Sunday, May 15, 2011

Whither Drums?

I don't think I have a favorite drum solo or even a favorite drummer. I tried to learn how to play the drums once but of course didn't want to practice all the time. Practice was boring. When I see musicians play I often imagine they don't practice at all, but I know they do. The first time I realized that a band had to play a certain song sometimes dozens of time before they got the recorded version I enjoyed it kinda blew my mind. It was probably listening to those Beatles' "Let It Be" session bootlegs. Then bands play the songs over & over.

I would "jam" with a couple of friends over a decade ago - me on the drums - friends I don't see or talk to anymore. I'm not entirely sure where they ended up. One of them was married with a kid, that's more common in my life these days, but not so much then. The other apparently came out of the closet & renounced his pals & lives perhaps in California. I kinda miss them, although if there's anything Facebook has taught me, it's that missing people is mostly more fun than finding out that their lives are as uninteresting as mine.

I named the band The Blames. A friend liked the name a lot. He even suggested the title for our first album: "Share The Blames." But the summer ended & we stopped practicing. It was obvious I wasn't going to be any good. One fellow moved cities with his wife & child. When I look back it seems like we played in a dingy, hot "practice space" a lot, but I'll bet it was just two or three times. They enjoyed smoking pot. I drank beer & chain-smoked cigarettes while I "drummed." I just don't have a natural aptitude for music. & I don't want to work toward it, to overcome my natural inability.

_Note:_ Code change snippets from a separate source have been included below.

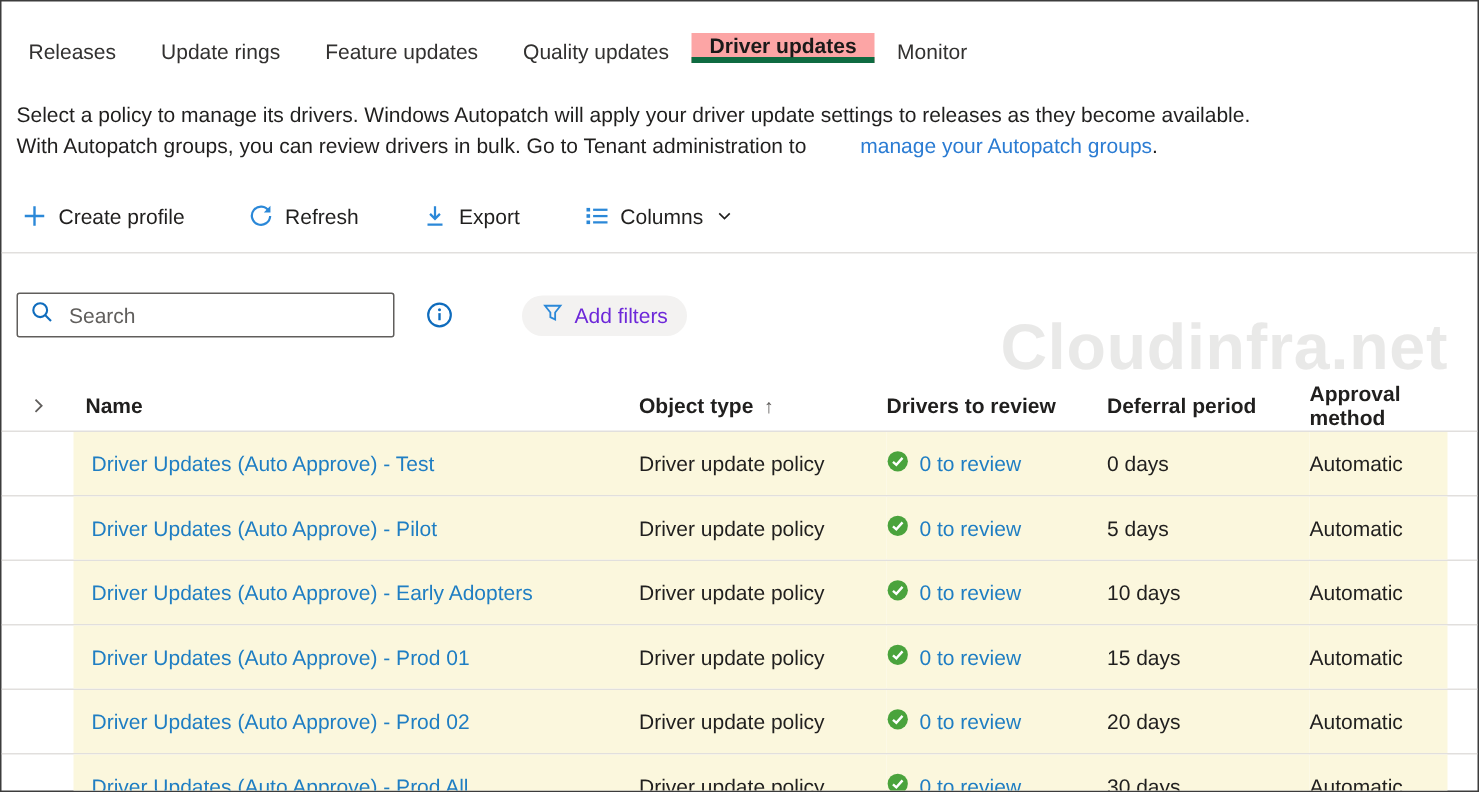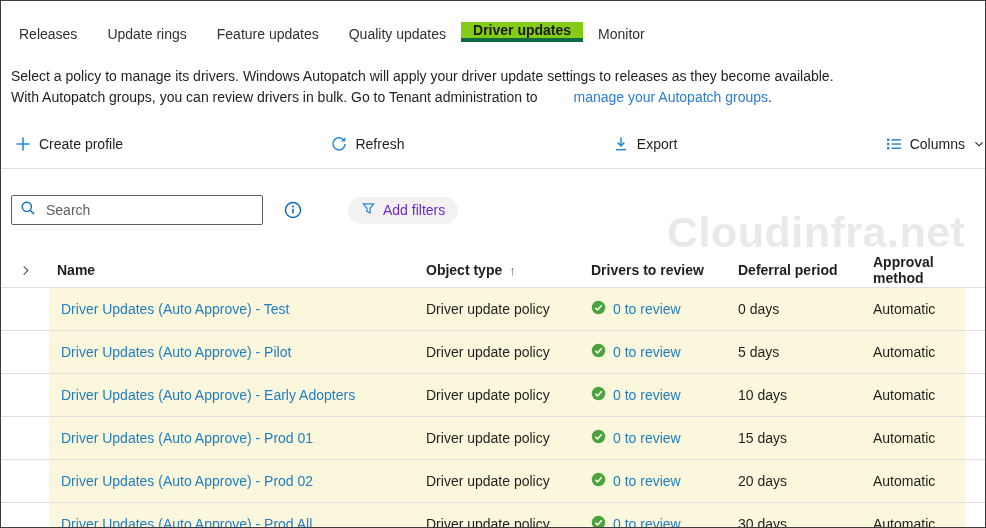--- a/index.html
+++ b/index.html
@@ -11,7 +11,7 @@
   .tabbar{display:flex;align-items:flex-end;height:41px;padding-left:18px;position:relative;z-index:2;}
   .tab{display:flex;align-items:center;padding:0 15px;font-size:14px;color:#323130;cursor:pointer;white-space:nowrap;}
   .tab:first-child{padding-left:0;}
-  .tab.active{background:#84cc16;border-bottom:4px solid #0e6b41;font-weight:700;color:#1b1a19;padding:0 12px;}
+  .tab.active{background:#fca5a5;border-bottom:4px solid #0e6b41;font-weight:700;color:#1b1a19;padding:0 12px;}
   
   .desc{margin:24px 18px 0 10px;font-size:14px;line-height:21px;color:#201f1e;position:relative;z-index:2;}
   .desc a{color:#2b7cd3;text-decoration:none;cursor:pointer;padding-left:32px;}

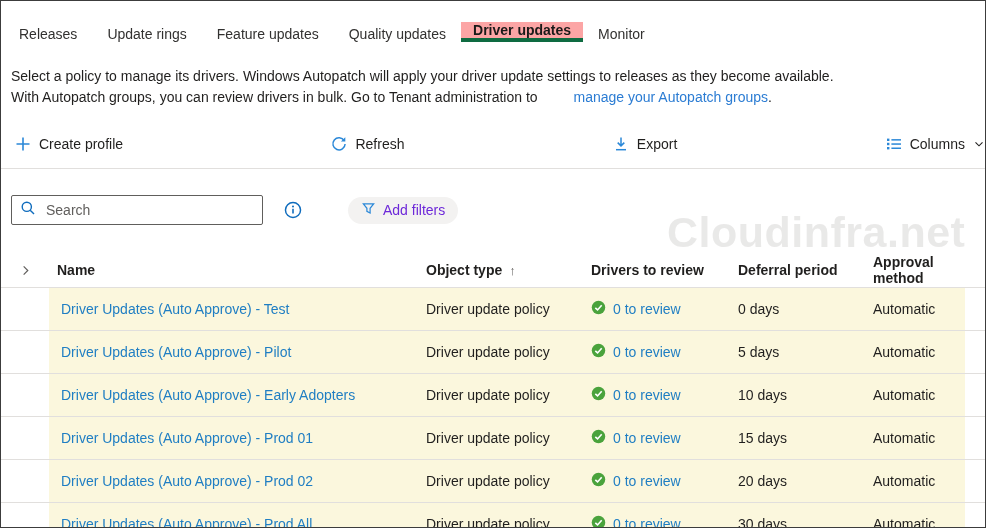--- a/index.html
+++ b/index.html
@@ -16,7 +16,7 @@
   .desc{margin:24px 18px 0 10px;font-size:14px;line-height:21px;color:#201f1e;position:relative;z-index:2;}
   .desc a{color:#2b7cd3;text-decoration:none;cursor:pointer;padding-left:32px;}
   
-  .toolbar{display:flex;align-items:center;gap:43px;margin:24px 0 0 14px;height:24px;position:relative;z-index:2;justify-content:space-between;}
+  .toolbar{display:flex;align-items:center;gap:43px;margin:24px 0 0 14px;height:24px;position:relative;z-index:2;}
   .tbtn{display:flex;align-items:center;gap:8px;font-size:14px;color:#201f1e;cursor:pointer;}
   .tbtn svg{display:block;}
   .divider{border:none;border-top:1px solid #e1dfdd;margin:12px 0 0 0;}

I am sometimes impressed by a drummer on a recording, even if he or she is a session drummer, only to discover that the drummer's resume is really, really dull. For example, I think the drumming on Dylan's "Blonde On Blonde" is transcendent. But the drummer, Kenny Buttrey, mainly recorded in Nashville for middle-of-the-road country or folk artists. The Allmusic Guide calls his drumming for Dylan "perhaps his most significant work."

Tomorrow's show won't focus on particular drummers. It'll be songs about drums & drumming, & drummers in general. There might be a drum solo, but it won't be what you'd expect. Or maybe you don't expect anything. I am perhaps too presumptuous. Like I do.

New Self Help Radio! Tomorrow live at 7:30 am on 88.1 fm in Lexington, on wrfl dot fm all over the place! & of course archived later on self help radio dot net! Drums. It's a fun word to say. Drums.